With low gasoline prices, come slumping housing markets. This is what happened to communities in the central United States that were recently affected by the shale-oil fracking boom in the area, The Columbus Dispatch reports.

Home sales have been down for certain areas this year and sharply in North Dakota and the western Texas cities of Midland and Odessa. Other areas that have seen slowing sales are El Paso, and more recently in Houston.

Several states became a destination for tens of thousands of workers who found jobs running the rigs and provide the equipment and services needed for the operations. This boom came when the oil prices reached its peak and in the discovery of oil fields.

However, oil prices dropped, plummeting by half in late 2014 and this year seen levels not seen since the Great Recession. This led oil companies abandoning their drilling projects leaving workers without any work to do.

"When your economic base is undergoing that kind of pressure, your local (housing) market is going to feel it," said Jim Gaines, chief economist at the Real Estate Center at Texas A&M University.

Despite the slow home sales, oil-reliant markets have seen prices mostly held up. But Texas and North Dakota will continue to see a weak housing market, unless oil could rebound strongly, which is something sill in the far distant for experts.

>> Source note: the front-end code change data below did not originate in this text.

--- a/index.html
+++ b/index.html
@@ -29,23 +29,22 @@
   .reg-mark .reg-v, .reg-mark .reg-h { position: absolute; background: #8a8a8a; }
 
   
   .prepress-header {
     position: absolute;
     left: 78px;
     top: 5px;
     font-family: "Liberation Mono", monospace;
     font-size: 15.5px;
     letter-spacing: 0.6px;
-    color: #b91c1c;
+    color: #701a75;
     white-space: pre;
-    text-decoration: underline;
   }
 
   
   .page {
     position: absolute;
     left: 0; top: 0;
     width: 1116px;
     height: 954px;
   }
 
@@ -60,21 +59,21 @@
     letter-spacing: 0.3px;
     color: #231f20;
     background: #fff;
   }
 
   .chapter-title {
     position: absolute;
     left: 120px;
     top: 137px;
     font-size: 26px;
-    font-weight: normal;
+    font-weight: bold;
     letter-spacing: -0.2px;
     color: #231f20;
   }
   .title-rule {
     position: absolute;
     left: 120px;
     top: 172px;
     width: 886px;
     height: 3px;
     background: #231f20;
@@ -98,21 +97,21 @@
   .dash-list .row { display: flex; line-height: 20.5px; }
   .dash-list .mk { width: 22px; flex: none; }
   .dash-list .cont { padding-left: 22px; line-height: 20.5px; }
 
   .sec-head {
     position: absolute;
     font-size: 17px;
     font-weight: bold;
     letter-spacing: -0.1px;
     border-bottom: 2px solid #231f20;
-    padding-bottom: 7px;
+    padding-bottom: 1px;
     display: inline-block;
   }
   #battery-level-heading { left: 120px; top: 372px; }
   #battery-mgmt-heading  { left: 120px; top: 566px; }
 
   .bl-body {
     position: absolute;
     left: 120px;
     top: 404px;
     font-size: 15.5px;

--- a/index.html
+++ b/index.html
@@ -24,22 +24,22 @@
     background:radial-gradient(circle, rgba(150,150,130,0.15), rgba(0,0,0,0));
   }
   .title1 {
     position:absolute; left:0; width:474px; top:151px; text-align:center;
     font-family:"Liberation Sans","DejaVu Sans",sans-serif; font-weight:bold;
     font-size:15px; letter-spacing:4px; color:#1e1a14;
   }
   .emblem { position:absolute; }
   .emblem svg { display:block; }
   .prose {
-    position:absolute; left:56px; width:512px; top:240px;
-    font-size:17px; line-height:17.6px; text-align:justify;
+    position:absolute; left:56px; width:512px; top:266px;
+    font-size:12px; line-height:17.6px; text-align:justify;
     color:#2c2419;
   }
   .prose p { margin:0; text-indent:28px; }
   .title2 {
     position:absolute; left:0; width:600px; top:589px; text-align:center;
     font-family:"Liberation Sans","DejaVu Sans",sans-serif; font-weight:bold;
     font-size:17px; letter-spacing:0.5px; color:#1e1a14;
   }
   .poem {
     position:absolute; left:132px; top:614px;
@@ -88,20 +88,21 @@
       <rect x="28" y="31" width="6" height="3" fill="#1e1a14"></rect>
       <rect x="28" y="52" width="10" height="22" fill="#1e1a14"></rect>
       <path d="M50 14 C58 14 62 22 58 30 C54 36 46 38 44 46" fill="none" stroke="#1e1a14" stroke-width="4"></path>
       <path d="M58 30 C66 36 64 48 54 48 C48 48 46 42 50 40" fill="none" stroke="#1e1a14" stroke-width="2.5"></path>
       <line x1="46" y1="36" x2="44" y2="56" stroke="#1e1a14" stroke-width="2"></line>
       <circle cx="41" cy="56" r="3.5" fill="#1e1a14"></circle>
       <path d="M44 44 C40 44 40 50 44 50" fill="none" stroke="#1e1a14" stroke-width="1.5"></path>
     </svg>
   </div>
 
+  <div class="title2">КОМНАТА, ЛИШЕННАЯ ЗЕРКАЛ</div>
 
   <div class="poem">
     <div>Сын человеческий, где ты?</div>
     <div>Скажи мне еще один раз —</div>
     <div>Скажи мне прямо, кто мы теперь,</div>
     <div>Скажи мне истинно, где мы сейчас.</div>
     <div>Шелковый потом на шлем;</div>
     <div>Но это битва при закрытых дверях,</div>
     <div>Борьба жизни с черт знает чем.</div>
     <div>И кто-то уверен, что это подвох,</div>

Odessa and Midland were Texas' most affected areas with the collapse of crude prices.

"They are going to bear the brunt," Gaines said. "They're right there at the point of the spear in the energy sector."

Dorothy Martwick, broker-owner of Century 21 Action Realtors in Minot, N.D., said, "In 2011, you could ask whatever your wanted for your house and you might get someone to pay it. Now, you have to realistically put it on the market for what it's worth."